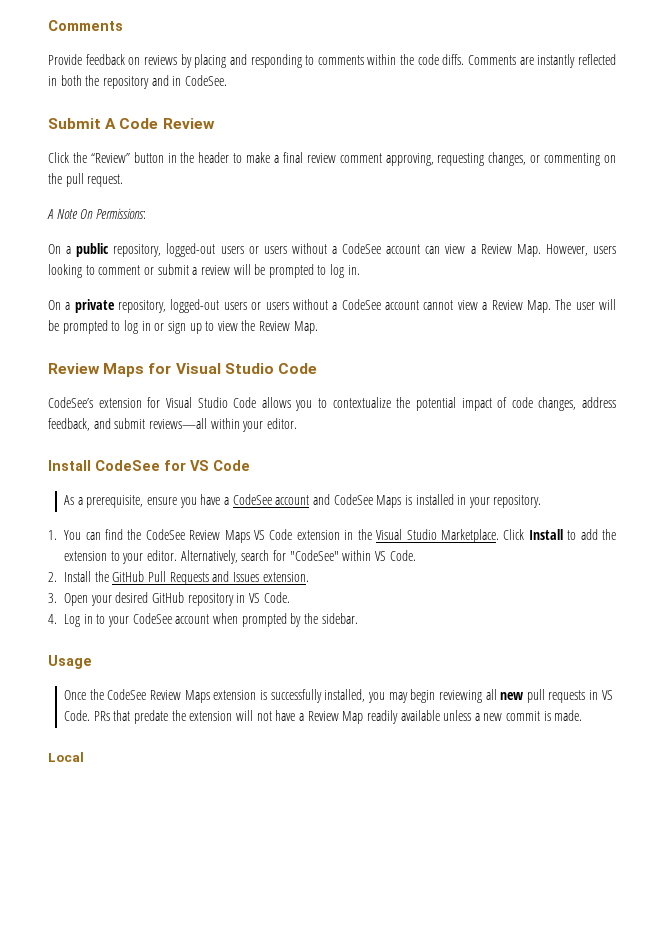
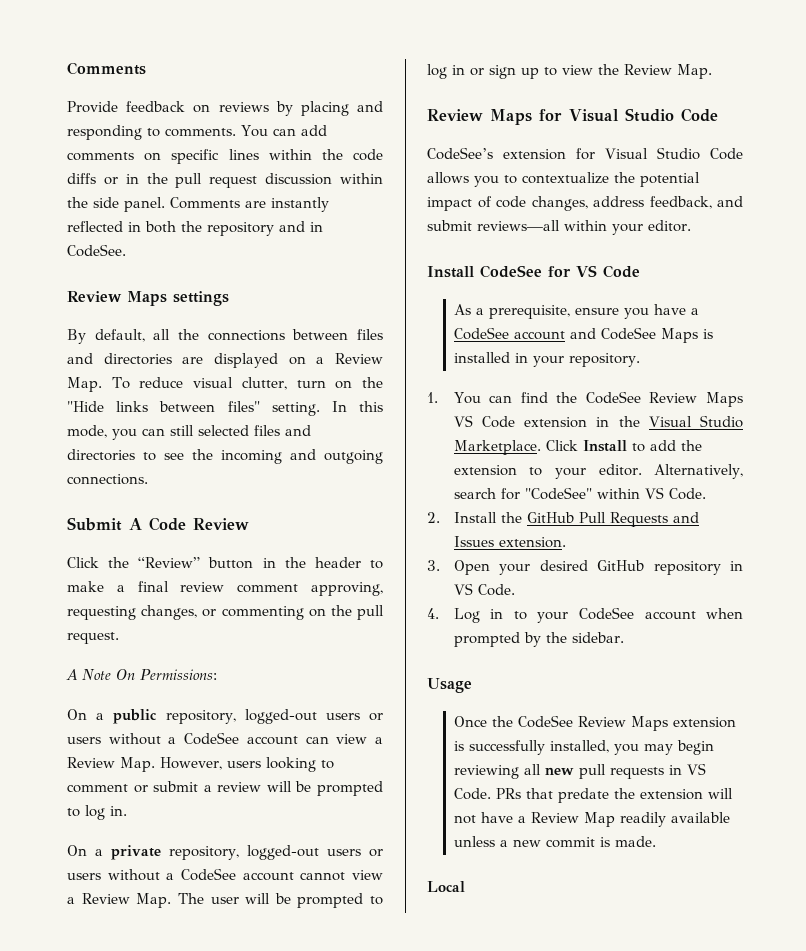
[317,54,465,65] comments within the code diffs. -> [165,125,327,137] [67,149,383,164] [67,173,383,188] [67,197,165,212] comments. You can add comments on specific lines within the code diffs or in the pull request discussion within the side panel.
(227, 80) none -> [67,291,229,306] [67,329,383,344] [67,353,383,368] [67,377,383,392] [67,401,383,416] [67,425,311,440] [67,449,383,464] [67,474,148,485] // Review Maps settings // By default, all the connections between files and directories are displayed on a Review Map. To reduce visual clutter, turn on the "Hide links between files" setting. In this mode, you can still selected files and directories to see the incoming and outgoing connections.

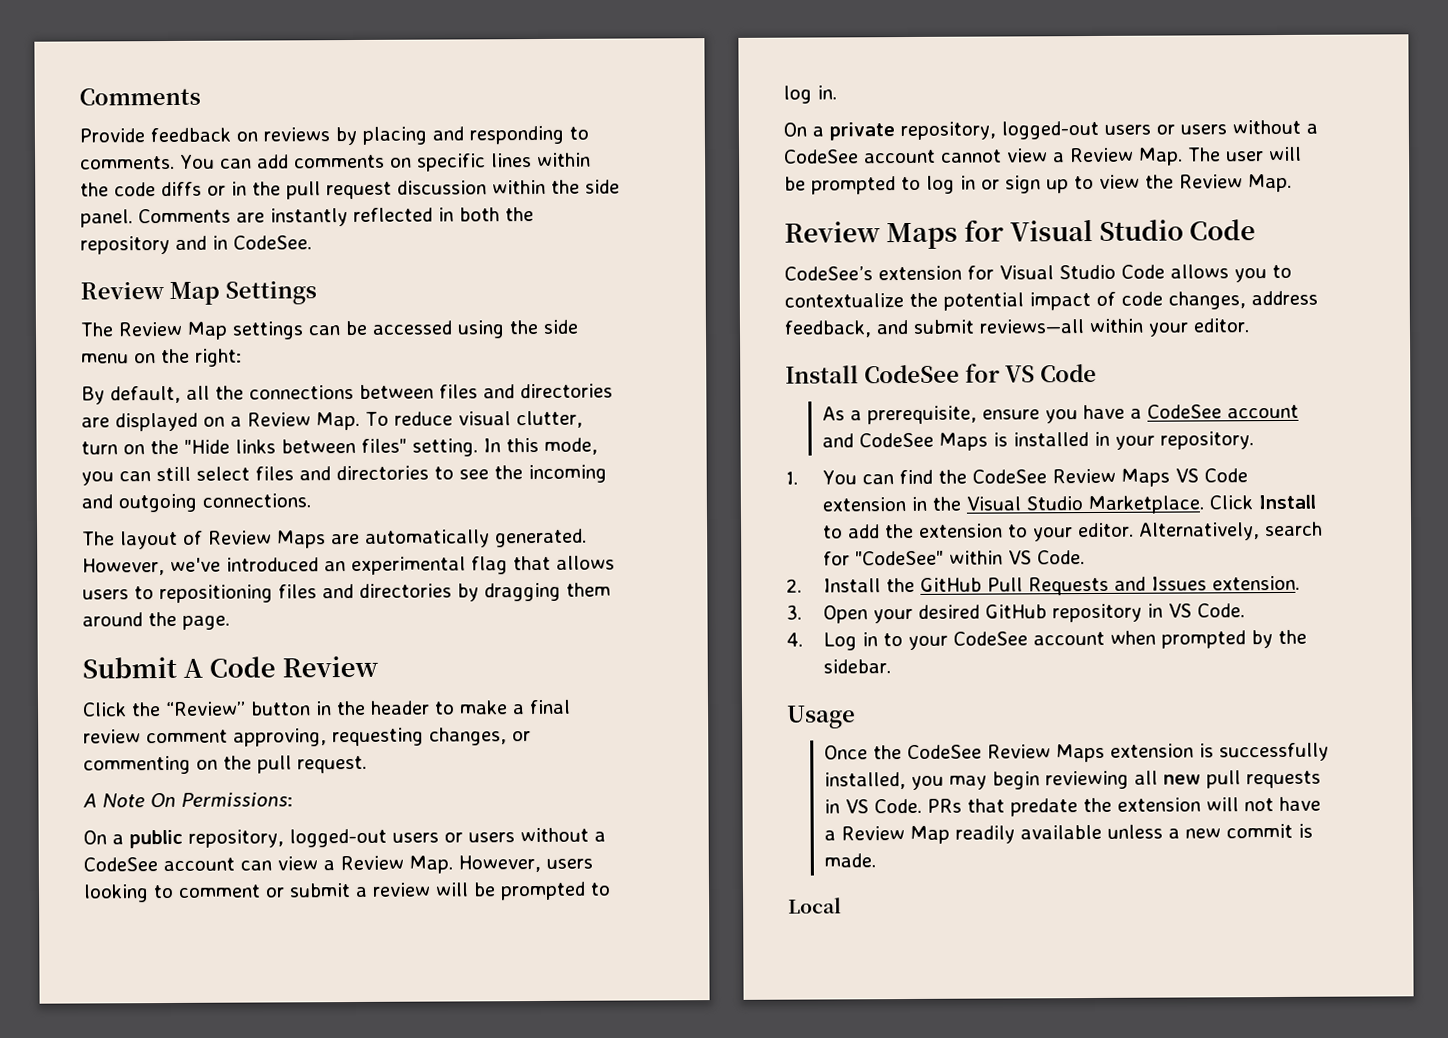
[127,291,229,306] Maps settings -> [169,280,317,305] [80,319,578,340] [81,348,242,367] Map Settings // The Review Map settings can be accessed using the side menu on the right:
[198,425,249,436] selected -> [196,466,250,481] select
(148, 479) none -> [82,528,587,550] [82,555,615,576] [82,582,611,604] [82,611,230,630] // The layout of Review Maps are automatically generated. However, we've introduced an experimental flag that allows users to repositioning files and directories by dragging them around the page.

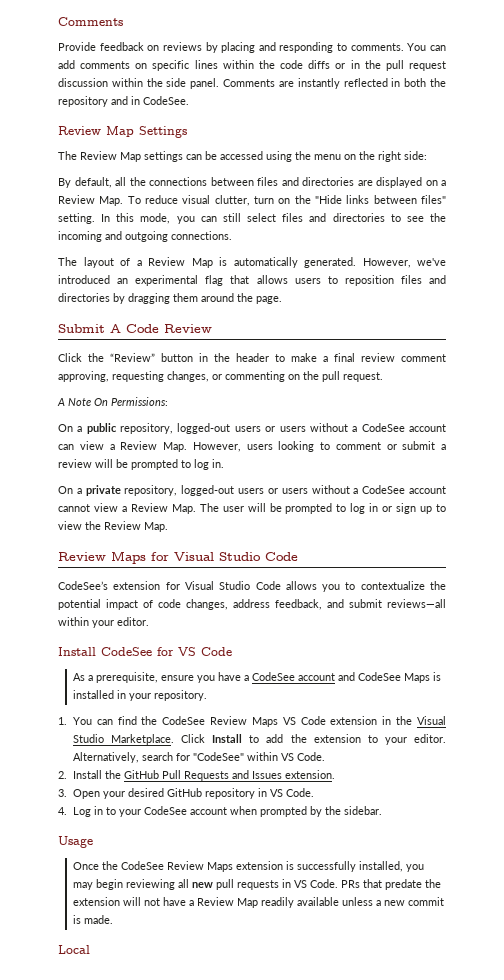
[543,319,578,334] side -> (311, 155) none
[195,348,242,367] right: -> [378,151,427,162] right side:
[208,530,360,549] Review Maps are -> [136,257,227,268] a Review Map is
[159,584,273,604] repositioning -> [344,275,394,286] reposition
· · · · ·
■ Activity ■
Pictures in the records must not appear in the copy; transcribe everything else precisely.

■ Expected answer ■
[317,54,465,65] comments within the code diffs. -> [165,125,327,137] [67,149,383,164] [67,173,383,188] [67,197,165,212] comments. You can add comments on specific lines within the code diffs or in the pull request discussion within the side panel.
(227, 80) none -> [67,291,229,306] [67,329,383,344] [67,353,383,368] [67,377,383,392] [67,401,383,416] [67,425,311,440] [67,449,383,464] [67,474,148,485] // Review Maps settings // By default, all the connections between files and directories are displayed on a Review Map. To reduce visual clutter, turn on the "Hide links between files" setting. In this mode, you can still selected files and directories to see the incoming and outgoing connections.

[127,291,229,306] Maps settings -> [169,280,317,305] [80,319,578,340] [81,348,242,367] Map Settings // The Review Map settings can be accessed using the side menu on the right:
[198,425,249,436] selected -> [196,466,250,481] select
(148, 479) none -> [82,528,587,550] [82,555,615,576] [82,582,611,604] [82,611,230,630] // The layout of Review Maps are automatically generated. However, we've introduced an experimental flag that allows users to repositioning files and directories by dragging them around the page.

[543,319,578,334] side -> (311, 155) none
[195,348,242,367] right: -> [378,151,427,162] right side:
[208,530,360,549] Review Maps are -> [136,257,227,268] a Review Map is
[159,584,273,604] repositioning -> [344,275,394,286] reposition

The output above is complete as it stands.